How long that stratum of creative and rejuvenating forces will be kept latent in the catacombs of civilization, nobody can foretell. To a certain extent, it depends on the number of people who become aware of these facts and act accordingly out of a sense of free responsibility for the future. But this is not the decisive factor. Much more important is that this stratum of humanity, which is enshrined in every human being, should be safeguarded against the corrupting influences of decadence.

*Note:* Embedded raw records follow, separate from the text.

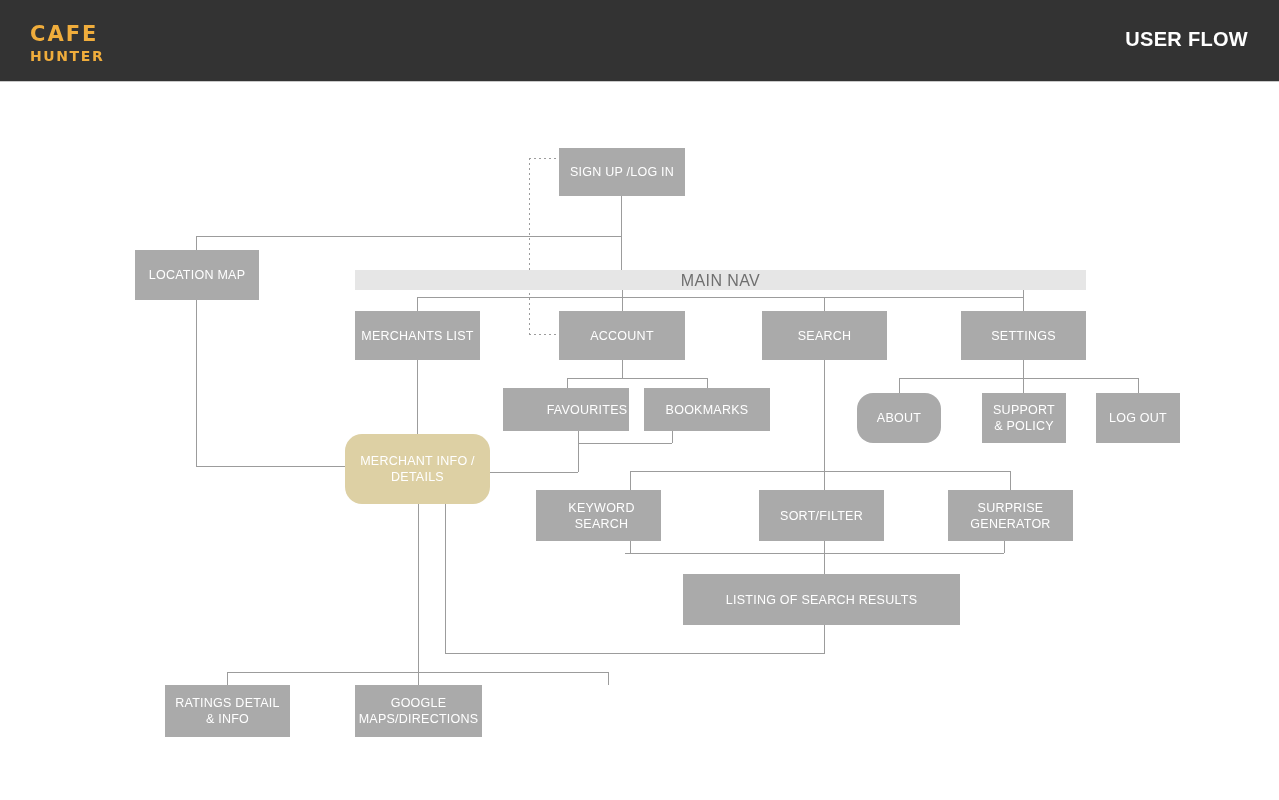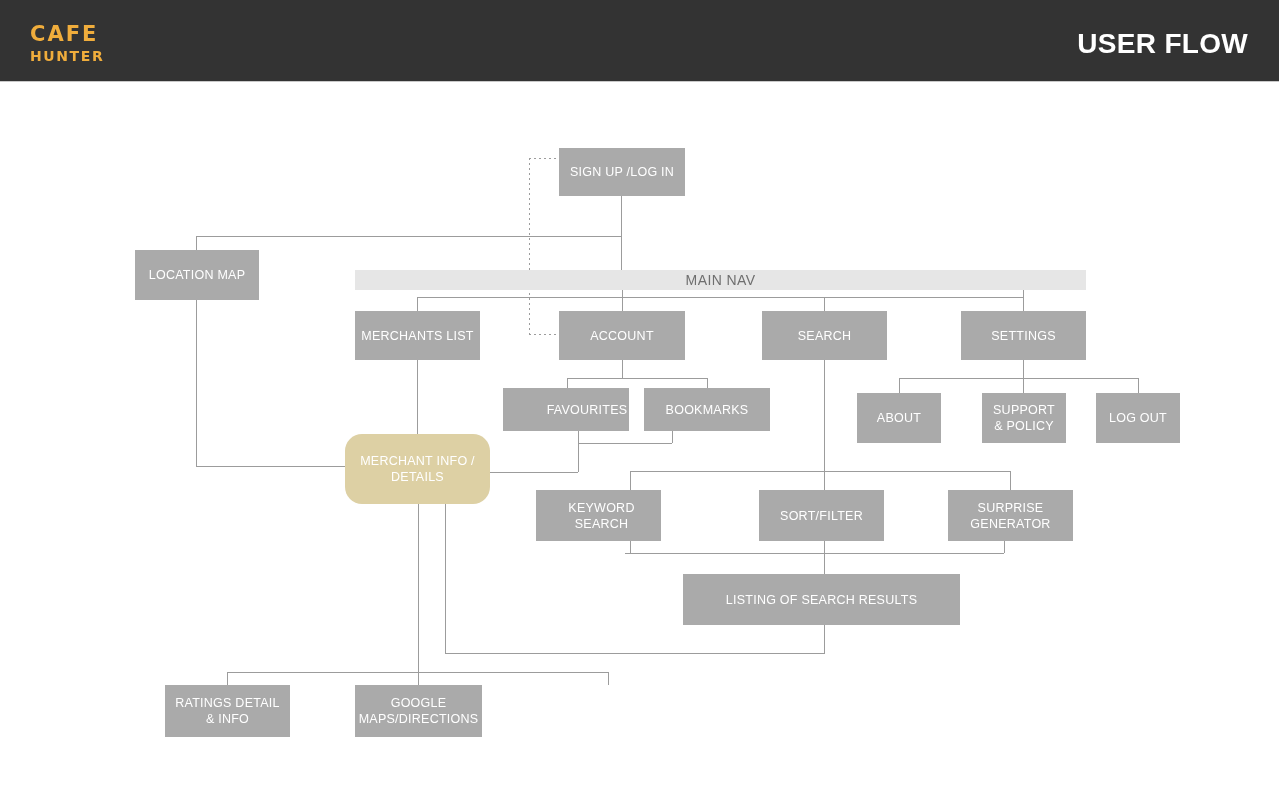--- a/index.html
+++ b/index.html
@@ -34,21 +34,21 @@
     color: #f0ad3c;
     font-size: 14px;
     font-weight: bold;
     letter-spacing: 1.6px;
     margin-top: 4px;
     font-family: "DejaVu Sans", sans-serif;
   }
   #header-title {
     position: absolute; right: 31px; top: 28px;
     color: #ffffff;
-    font-size: 28px;
+    font-size: 20px;
     font-weight: bold;
     letter-spacing: 0.3px;
   }
 
   
   #flow-canvas {
     position: absolute; left: 0; top: 83px;
     width: 1279px; height: 717px;
     background: #ffffff;
   }
@@ -87,23 +87,23 @@
     letter-spacing: 0.25px;
     padding: 2px 6px;
   }
   .node.highlight { background: #ddd0a4; }
 
   #main-nav-bar {
     position: absolute;
     background: #e6e6e6;
     color: #6f6f6f;
     display: flex;
-    align-items: center;
+    align-items: flex-end;
     justify-content: center;
-    font-size: 14px;
+    font-size: 16px;
     letter-spacing: 0.4px;
   }
 </style>
 </head>
 <body>
 
 <div id="app-header">
   <div id="logo-block">
     <span id="logo-line1">CAFE</span>
     <span id="logo-line2">HUNTER</span>
@@ -202,21 +202,21 @@
   </div>
 
   <div class="node" style="left:503px; top:305px; width:126px; height:43px;padding-left:48px;">
     <span>FAVOURITES</span>
   </div>
 
   <div class="node" style="left:644px; top:305px; width:126px; height:43px;">
     <span>BOOKMARKS</span>
   </div>
 
-  <div class="node" style="left:857px; top:310px; width:84px; height:50px;">
+  <div class="node" style="left:857px; top:310px; width:84px; height:50px;border-radius:16px;">
     <span>ABOUT</span>
   </div>
 
   <div class="node" style="left:982px; top:310px; width:84px; height:50px;">
     <span>SUPPORT &amp; POLICY</span>
   </div>
 
   <div class="node" style="left:1096px; top:310px; width:84px; height:50px;">
     <span>LOG OUT</span>
   </div>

The most dangerous of these corrupting attacks take place in the human soul itself. They are directed against all realms of the cultural life, whether in art, science, religion or the social life, and they try to infuse into them the old concepts of culture that bear the smell of dust and decay. How often do we see, for instance, that an artist has the deep longing to create something totally new and inspiring in the realm of beauty? And how often are these attempts smothered by sterile tradition in the most clever disguise?

In all branches of cultural and spiritual life, even in our social and daily life, we need totally new capacities and ideas if a Renewal of Culture is to come. For some time humanity will not be able to abandon entirely the capacities that spring from the intellect and which have created the civilization that is now declining. In as much as we, as single human beings, desire these springs of intellectuality, so long will we be involved in the decline. The manifestations of intellectuality bear the signs of decay.

Where can we find new capacities and ideas for a Renewal of Culture? Only if we go back to the fundamentals of human and earthly existence will we find them. The Earth and the people upon it were born from the cosmos. The universe of the stars is our mother.

The mother cannot rule over her child that has grown up, but she will still be able to give healthy advice, if she finds ears ready to listen to her loving Wisdom.

We must create anew the fundamentals of every detail of our earthly life out of a spiritual understanding of the secrets of the cosmos, because there must be the origin of everything that exists or comes into being on Earth. Intellectuality can only create standpoints. But standpoints are always only fragments of truth. As fragments, they are inclined to atomize the foundations of the single human being as well as the unity of the body social. Unity and healthy universality can only be found by new spiritual means and faculties of cognition, which are able to look up to the inner Being of the whole universe.

A new culture will need such universality as a remedy against the destructive and poisonous influences of a declining civilization. These foundations of New Culture can best be laid at present in the silence of the devoted work of however small groups of people gather for such purpose. They will need each other, to share in carrying the burden of being involved in the inhuman chaos of the great decline of our time; but they will also help each other to find, within the small space still left to individuals, the eternal cosmic fountains of New Spiritual Life.